### EXTRACTED DATA
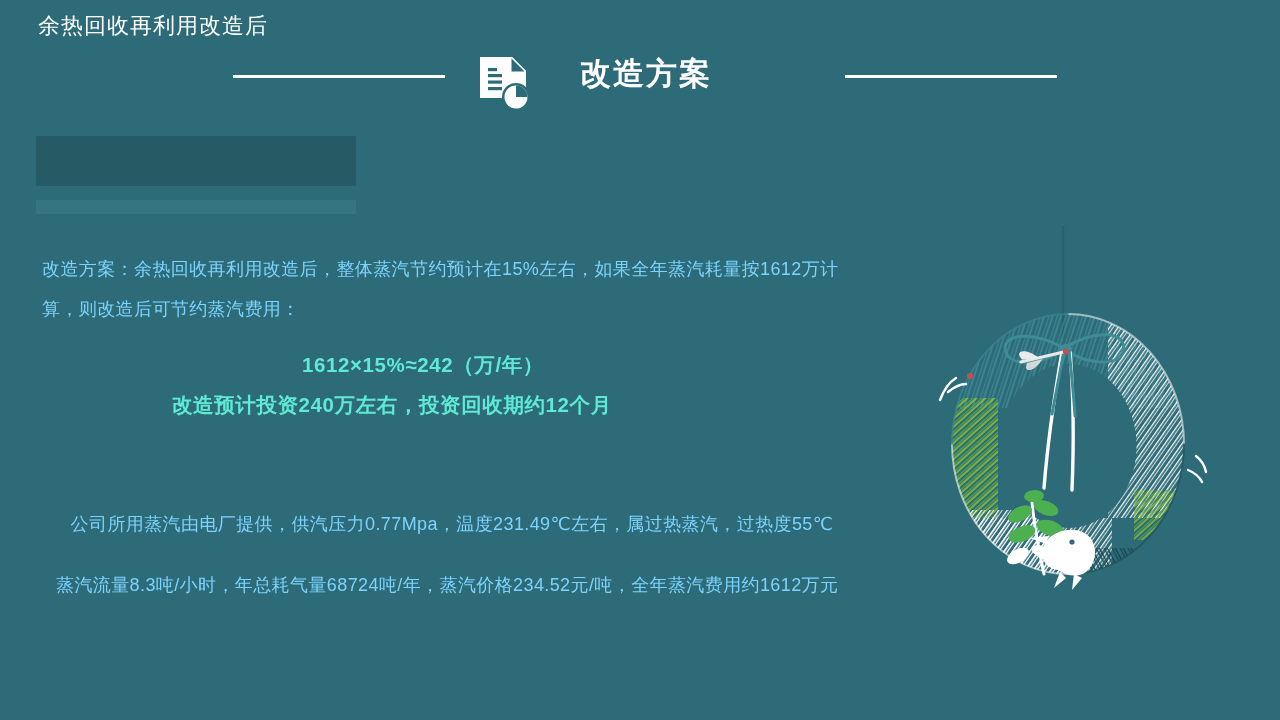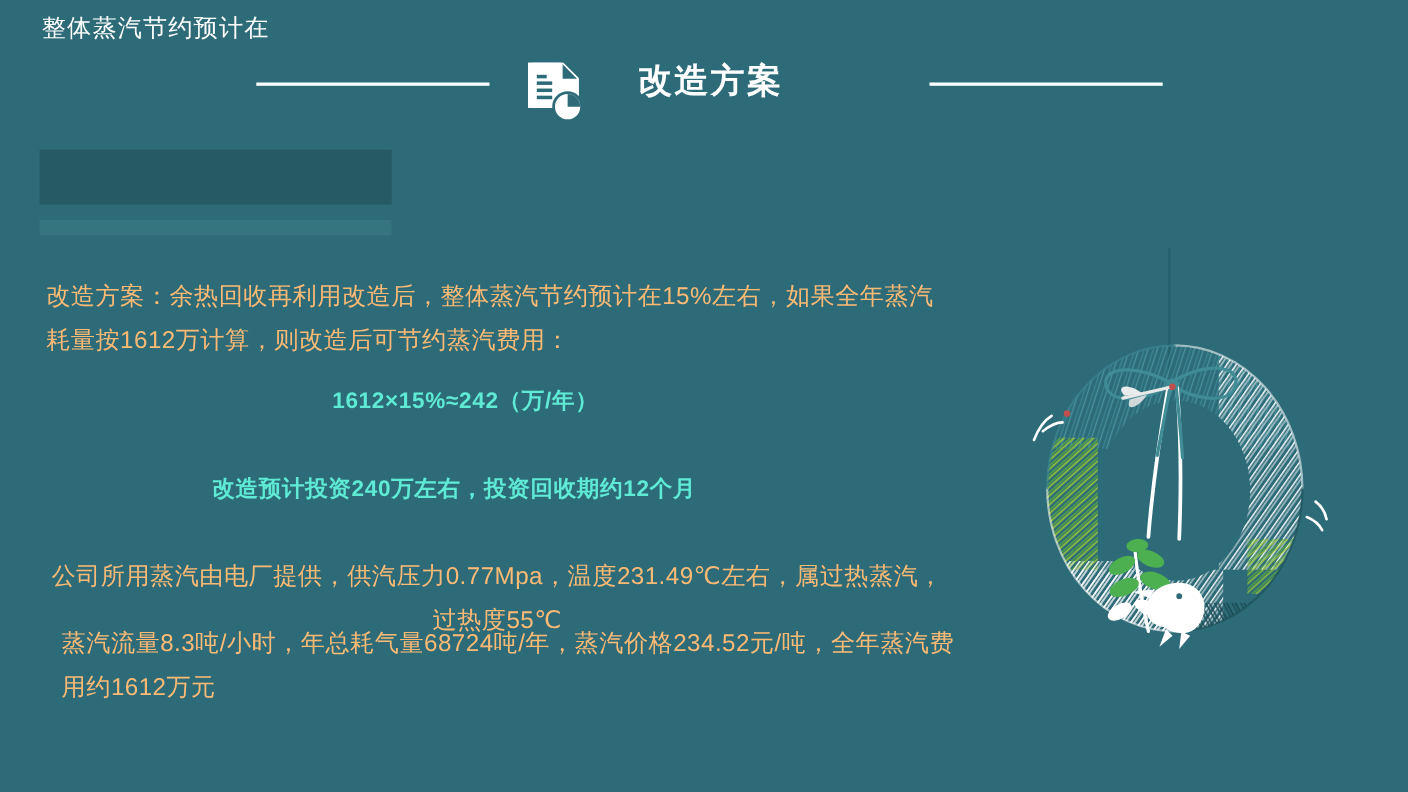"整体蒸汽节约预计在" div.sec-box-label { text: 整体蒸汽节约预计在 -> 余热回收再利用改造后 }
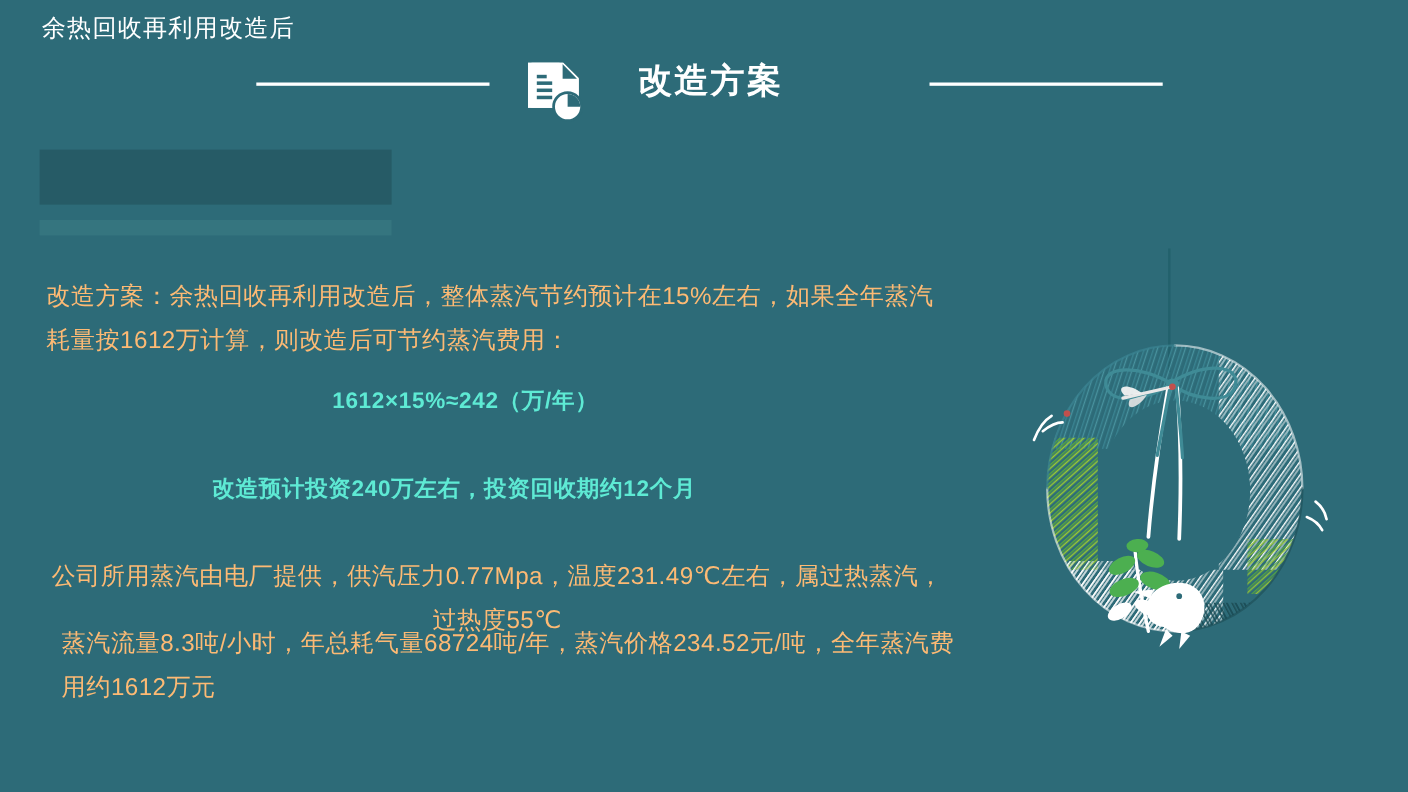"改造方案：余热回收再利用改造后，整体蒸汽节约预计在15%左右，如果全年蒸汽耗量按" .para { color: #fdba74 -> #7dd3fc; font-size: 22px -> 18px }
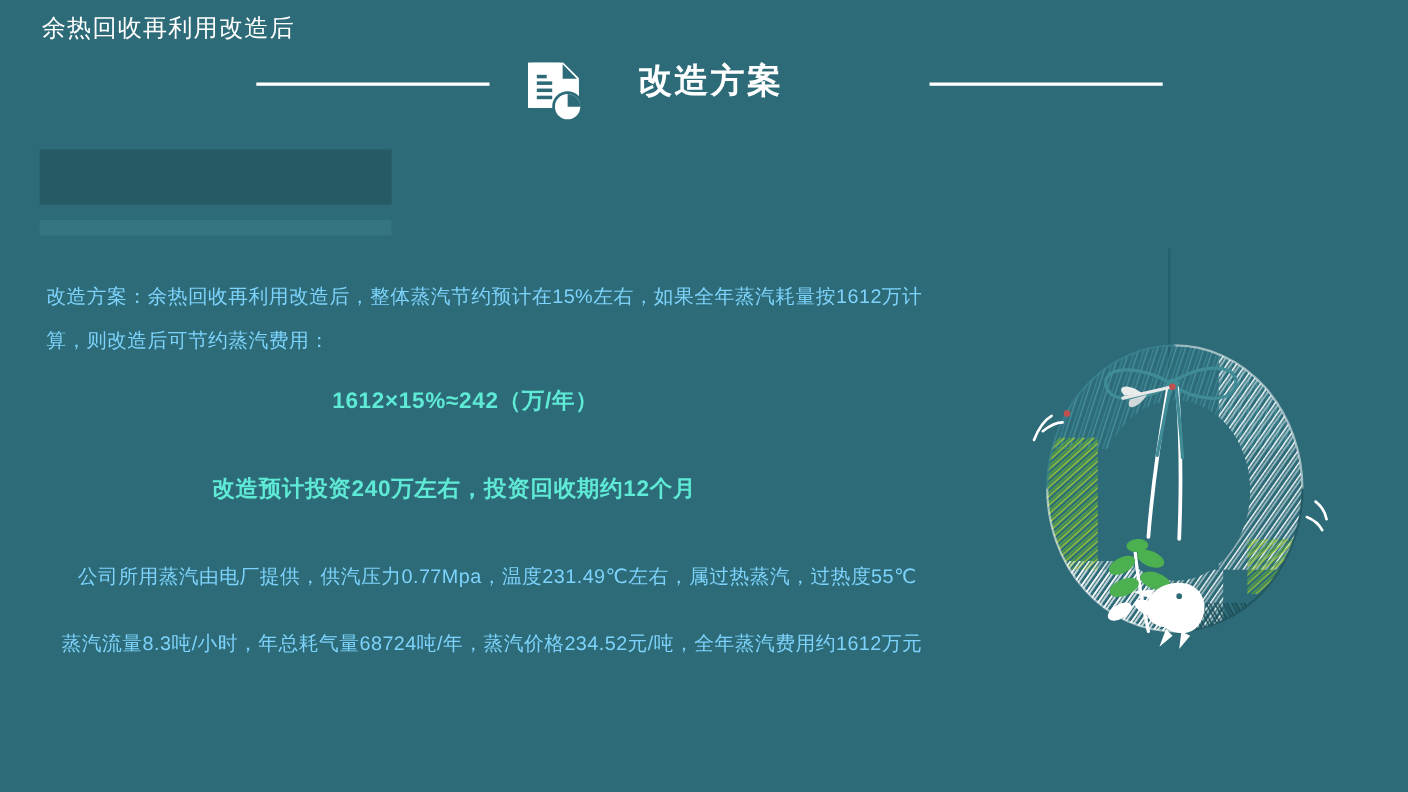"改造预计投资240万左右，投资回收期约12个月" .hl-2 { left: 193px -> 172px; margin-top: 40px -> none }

--

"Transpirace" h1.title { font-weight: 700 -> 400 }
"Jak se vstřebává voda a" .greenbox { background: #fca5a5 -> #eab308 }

---

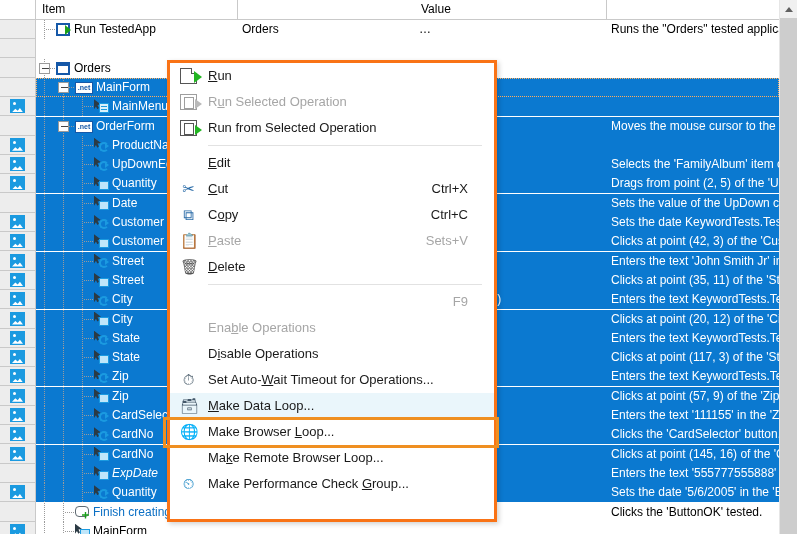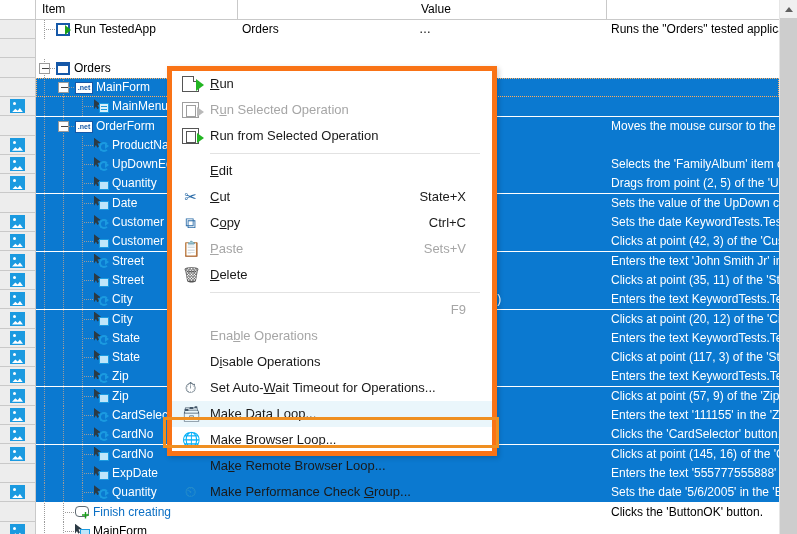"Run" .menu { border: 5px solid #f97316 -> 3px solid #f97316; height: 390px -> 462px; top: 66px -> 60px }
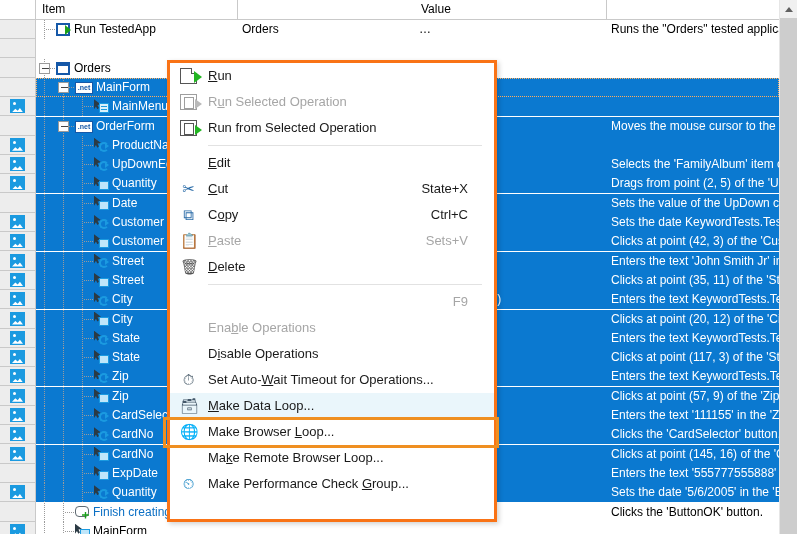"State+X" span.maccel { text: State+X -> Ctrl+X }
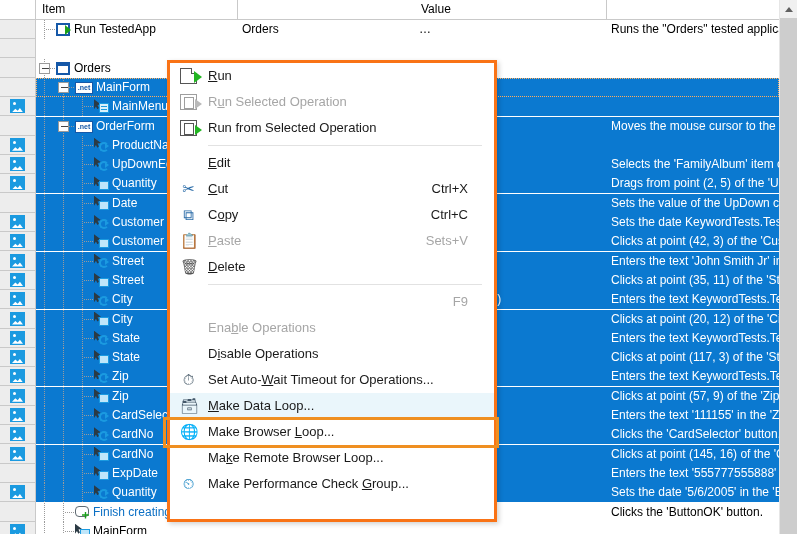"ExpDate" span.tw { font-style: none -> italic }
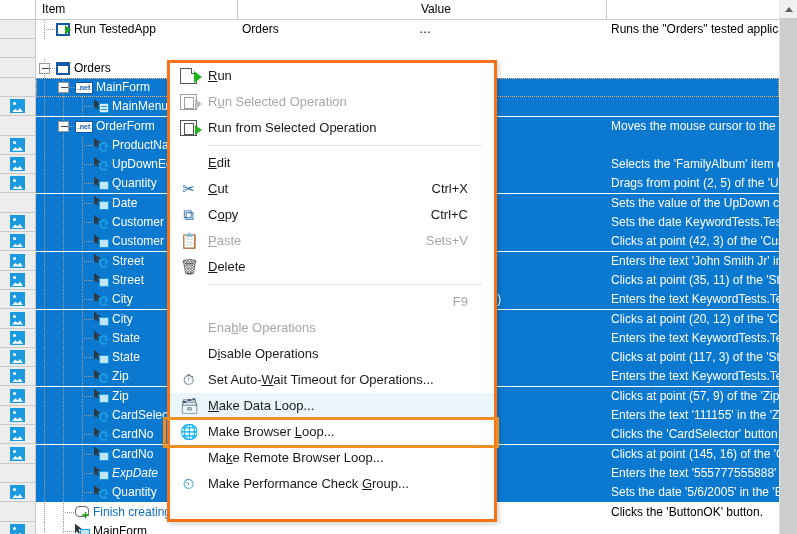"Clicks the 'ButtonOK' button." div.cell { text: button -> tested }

### EXERCISE AIM
Write out word for word the lines of the listing above from the line with "text: 整体蒸汽节约预计在 ->" to the line with "left: 193px ->", taking in both of those lines but no pictures.

### SOLUTION TO THIS TASK
"整体蒸汽节约预计在" div.sec-box-label { text: 整体蒸汽节约预计在 -> 余热回收再利用改造后 }
"改造方案：余热回收再利用改造后，整体蒸汽节约预计在15%左右，如果全年蒸汽耗量按" .para { color: #fdba74 -> #7dd3fc; font-size: 22px -> 18px }
"改造预计投资240万左右，投资回收期约12个月" .hl-2 { left: 193px -> 172px; margin-top: 40px -> none }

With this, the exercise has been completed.